Evil Speech & Leprosy
Rabbi Moshe Ben-Chaim
Torah teaches of the punishment of leprosy, or Tzaraas, which visits a person on account of his or her speaking Lashon Hara, derogatory remarks concerning another. Leprosy visits the person in stages. At first, leprosy attaches itself to the person’s home. If the person heeds the warning and repents, it is gone. If not, it excels towards the person’s garments. Again, if one repents, it is gone. If God’s warning is still ignored, it finally attaches to the person’s body.
What is the purpose of this progression, and why these three, specific objects? Additionally, Torah states that for one to be atoned, one must bring two birds: one is slaughtered, and its blood is caught in a bowl. The live bird is dipped therein along with a branch of hyssop, myrtle and a red thread, and the live bloodstained bird is now set free over an open field.
On the surface, this seems barbaric, or at the least, unintelligible. However, as we know God is the Designer of the Torah, and “all its ways are pleasant” (Prov. 3:17), there must be a rational explanation for these practices, and for the objects used in attempting to correct the vicious person.
In order to understand how “mida k’neged mida” (measure for measure) works in this case, we must first understand the crime. Speaking derogatorily has at its source the desire for self-affirmation of one’s greatness. An insecure person will usually be found degrading others. In his mind, he now feels higher in comparison to the ridiculed party. However, a secure individual does not seek social approval, as this doesn’t affect his self-estimation. He is more concerned with God’s approval. Being secure, another person’s level has no effect on his status. What then is the remedy for this egomaniacal type of personality? It is to diminish his imagined grandeur. Part of the need to elevate oneself is the desire to be loved by others. When this cannot be, as a leper is banished outside the camp of the Israelites, he must now confront his insignificance.
However, God the merciful seeks to avoid the worst by hinting to the person that he has done wrong. God does not send leprosy to the body first. He initially uses other vehicles with which the person identifies, viz., his home, and his clothing. God commences with the home, as this is furthest removed from the person, but related enough to him so as to awaken him: there is something distasteful in him that he should delve into. If the person is obstinate, God sends the leprosy to a closer object, his garments. This is more closely tied to one’s identity, and is more effective. But if not heeded to, God finally delivers leprosy to his body, which is undeniably him. We see from here God’s mercy and intelligence in using objects with which we identify.

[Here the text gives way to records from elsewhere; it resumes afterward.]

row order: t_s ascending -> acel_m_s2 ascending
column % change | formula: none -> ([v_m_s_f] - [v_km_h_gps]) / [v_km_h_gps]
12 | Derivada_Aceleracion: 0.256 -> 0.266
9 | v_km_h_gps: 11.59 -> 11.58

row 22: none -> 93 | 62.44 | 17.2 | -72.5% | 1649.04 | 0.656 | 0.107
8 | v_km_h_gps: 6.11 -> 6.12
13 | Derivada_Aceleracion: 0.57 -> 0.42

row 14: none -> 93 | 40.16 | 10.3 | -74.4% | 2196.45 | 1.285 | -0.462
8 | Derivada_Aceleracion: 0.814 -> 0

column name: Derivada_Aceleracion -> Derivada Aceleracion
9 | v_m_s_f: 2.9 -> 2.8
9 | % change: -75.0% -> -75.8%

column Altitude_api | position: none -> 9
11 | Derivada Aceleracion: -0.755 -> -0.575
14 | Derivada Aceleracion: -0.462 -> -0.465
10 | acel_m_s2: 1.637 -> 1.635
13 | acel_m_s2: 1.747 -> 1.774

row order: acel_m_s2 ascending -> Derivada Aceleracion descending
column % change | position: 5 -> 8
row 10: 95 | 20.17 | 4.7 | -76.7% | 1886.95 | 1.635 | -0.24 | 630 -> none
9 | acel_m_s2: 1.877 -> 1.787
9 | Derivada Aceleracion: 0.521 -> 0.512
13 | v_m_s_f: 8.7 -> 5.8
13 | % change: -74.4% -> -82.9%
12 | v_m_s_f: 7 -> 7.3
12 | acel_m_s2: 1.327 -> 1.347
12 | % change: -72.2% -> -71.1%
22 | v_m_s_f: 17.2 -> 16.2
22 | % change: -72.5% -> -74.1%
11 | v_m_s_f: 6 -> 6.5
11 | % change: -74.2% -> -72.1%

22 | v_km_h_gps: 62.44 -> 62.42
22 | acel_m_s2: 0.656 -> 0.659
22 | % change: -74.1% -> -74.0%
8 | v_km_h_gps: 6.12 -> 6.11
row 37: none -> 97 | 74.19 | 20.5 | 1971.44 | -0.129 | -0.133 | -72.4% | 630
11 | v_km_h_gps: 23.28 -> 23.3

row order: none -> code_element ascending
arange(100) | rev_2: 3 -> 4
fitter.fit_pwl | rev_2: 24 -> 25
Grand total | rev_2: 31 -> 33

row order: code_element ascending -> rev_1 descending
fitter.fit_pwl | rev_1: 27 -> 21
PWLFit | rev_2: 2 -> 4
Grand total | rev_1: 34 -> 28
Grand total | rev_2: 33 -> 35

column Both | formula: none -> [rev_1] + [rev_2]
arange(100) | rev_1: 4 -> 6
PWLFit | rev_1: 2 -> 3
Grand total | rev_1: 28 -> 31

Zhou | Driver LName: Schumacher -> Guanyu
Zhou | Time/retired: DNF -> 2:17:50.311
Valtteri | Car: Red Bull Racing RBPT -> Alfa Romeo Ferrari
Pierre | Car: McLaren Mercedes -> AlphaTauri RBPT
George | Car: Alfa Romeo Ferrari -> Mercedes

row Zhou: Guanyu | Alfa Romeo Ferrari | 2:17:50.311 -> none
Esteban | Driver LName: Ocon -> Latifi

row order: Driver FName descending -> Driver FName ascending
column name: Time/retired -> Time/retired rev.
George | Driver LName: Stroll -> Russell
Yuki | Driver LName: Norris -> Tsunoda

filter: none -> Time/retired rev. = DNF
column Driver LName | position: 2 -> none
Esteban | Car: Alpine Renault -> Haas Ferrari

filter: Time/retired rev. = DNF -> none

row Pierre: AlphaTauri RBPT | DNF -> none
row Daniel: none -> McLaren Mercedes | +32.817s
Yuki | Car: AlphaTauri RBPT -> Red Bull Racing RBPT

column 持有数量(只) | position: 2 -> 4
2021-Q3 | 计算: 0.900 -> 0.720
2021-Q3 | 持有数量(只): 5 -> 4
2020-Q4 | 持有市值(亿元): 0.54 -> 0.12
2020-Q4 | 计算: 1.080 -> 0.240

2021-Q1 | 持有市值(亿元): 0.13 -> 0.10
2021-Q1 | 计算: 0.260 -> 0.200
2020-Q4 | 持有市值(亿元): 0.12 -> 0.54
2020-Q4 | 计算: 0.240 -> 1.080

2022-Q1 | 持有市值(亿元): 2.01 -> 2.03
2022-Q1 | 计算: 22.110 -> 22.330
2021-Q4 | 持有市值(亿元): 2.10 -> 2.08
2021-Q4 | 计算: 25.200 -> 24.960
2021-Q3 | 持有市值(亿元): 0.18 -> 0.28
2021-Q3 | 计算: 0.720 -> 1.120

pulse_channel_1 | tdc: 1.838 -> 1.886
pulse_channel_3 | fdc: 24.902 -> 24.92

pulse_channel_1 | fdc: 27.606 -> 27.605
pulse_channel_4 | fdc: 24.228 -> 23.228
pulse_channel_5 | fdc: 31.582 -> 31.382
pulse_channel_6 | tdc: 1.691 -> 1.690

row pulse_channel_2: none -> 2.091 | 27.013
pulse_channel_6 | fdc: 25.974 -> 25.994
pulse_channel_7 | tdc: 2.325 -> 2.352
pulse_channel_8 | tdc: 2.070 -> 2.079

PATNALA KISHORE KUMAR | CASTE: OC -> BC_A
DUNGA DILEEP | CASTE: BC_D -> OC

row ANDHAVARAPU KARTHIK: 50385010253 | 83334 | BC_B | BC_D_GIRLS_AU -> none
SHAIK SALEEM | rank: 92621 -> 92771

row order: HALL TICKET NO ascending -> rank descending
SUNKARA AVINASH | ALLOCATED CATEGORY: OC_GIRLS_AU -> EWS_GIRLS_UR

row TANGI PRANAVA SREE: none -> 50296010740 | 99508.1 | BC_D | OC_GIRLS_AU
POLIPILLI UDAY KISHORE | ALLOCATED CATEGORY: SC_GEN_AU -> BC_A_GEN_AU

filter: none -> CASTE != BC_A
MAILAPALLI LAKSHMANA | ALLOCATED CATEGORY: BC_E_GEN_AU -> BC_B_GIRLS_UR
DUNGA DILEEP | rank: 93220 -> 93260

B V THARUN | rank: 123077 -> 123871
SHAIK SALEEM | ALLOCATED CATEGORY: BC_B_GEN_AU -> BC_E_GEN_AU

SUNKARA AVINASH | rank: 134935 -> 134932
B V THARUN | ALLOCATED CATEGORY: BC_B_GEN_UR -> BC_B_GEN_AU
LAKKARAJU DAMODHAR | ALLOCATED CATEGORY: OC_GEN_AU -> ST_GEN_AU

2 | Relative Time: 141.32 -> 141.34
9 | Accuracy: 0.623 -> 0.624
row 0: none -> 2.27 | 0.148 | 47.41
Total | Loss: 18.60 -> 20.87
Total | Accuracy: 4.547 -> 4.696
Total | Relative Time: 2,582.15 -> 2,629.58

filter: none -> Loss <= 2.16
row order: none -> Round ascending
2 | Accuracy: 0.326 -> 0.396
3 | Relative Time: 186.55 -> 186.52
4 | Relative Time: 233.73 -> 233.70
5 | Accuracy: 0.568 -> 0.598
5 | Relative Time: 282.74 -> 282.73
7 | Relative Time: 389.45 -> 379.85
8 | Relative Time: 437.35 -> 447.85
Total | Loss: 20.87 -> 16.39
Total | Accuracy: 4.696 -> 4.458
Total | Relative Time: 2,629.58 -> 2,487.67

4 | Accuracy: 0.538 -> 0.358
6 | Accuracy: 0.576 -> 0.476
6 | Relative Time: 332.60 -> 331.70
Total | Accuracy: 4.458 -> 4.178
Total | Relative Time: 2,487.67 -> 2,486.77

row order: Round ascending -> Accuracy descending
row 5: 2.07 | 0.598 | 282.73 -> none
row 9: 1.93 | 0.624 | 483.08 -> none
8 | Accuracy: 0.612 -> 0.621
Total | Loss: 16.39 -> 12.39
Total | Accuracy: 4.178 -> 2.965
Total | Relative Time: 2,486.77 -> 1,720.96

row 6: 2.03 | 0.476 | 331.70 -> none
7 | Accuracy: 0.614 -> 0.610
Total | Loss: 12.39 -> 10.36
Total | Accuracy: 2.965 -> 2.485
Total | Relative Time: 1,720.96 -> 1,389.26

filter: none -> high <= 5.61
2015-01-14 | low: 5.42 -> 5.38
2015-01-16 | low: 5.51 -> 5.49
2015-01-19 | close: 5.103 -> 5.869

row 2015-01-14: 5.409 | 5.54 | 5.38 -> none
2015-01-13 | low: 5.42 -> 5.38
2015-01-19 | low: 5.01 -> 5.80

Parenthetically, these three objects—house, clothes and body—correlate exactly to Mezuza, Tzitzis, and Tefillin. These are also tied to the idea of identification, but from a different angle: since God desires that one place their trust in Him, and not in their own strength, God created these three commands to redirect where one places their trust. Mezuza reminds one not to invest too much reliance in his home, as God should be recognized as the true, only Protector. The home is correctly viewed as a haven from the elements. But God desires that we act in line with reality, which means, above natural law: we must trust in His shelter over structural shelters. So we place a reminder on the doorway—the best place to be reminded of God, as a doorway receives all of the traffic of a home. We are urged not to place too much importance on our dress, and therefore are commanded to wear Tzitzis, fringes. Clothing again is an area where people express their identity. But when we gaze at the Tzitzis, we are reminded about investing too much importance in our dress. Lastly, but most closely tied to our self-images, are our bodies. One is most affected when something happens to his body, even if no pain is suffered. We are also more tied to our appearances than to our clothes and homes. We define the body incorrectly as the “real me.” This is due to our false definition of what “man” is. Society tells us that man equals his body. The Torah tells us that man equals intellect, perfected values, and ideals. Hence, we are commanded to wear Tefillin: a bodily reminder that we should not invest too much worth here either.
These three—home, clothes, and body—are the three main areas where one identifies, and thus, the three areas where God saw it fit to place reminders that God alone should be the one upon whom we depend. And as these three are where we identify, God uses them again when attempting to focus us on our errors: He sends leprosy to those objects that we deem are “ours”, or “ourselves”.
Returning to the Parsha, what is the idea behind the two birds? Besides correcting the person’s flaw of overestimation, he must also realize the irrevocable harm inflicted on another human being. Rashi states that birds in specific are brought, as they chirp, to make clear that the crime had to do with his “chirping” like a bird. The live bird (resembling the sinner) is dipped in the blood of the other, dead bird (resembling the one humiliated by the speech) and let free over a field. This is to demonstrate that just as this bloodied bird is irretrievable, so too his evil “bloody” speech irretrievable. As you cannot catch the same bird twice, so also he cannot retract his words which were let loose on the world. The damage is done, the “bird is loose.” This will hopefully give recognition to the person who spoke destructively and make clear his crime.
The birds acting as atonement teaches that knowing one’s sin is the first step towards forgiveness.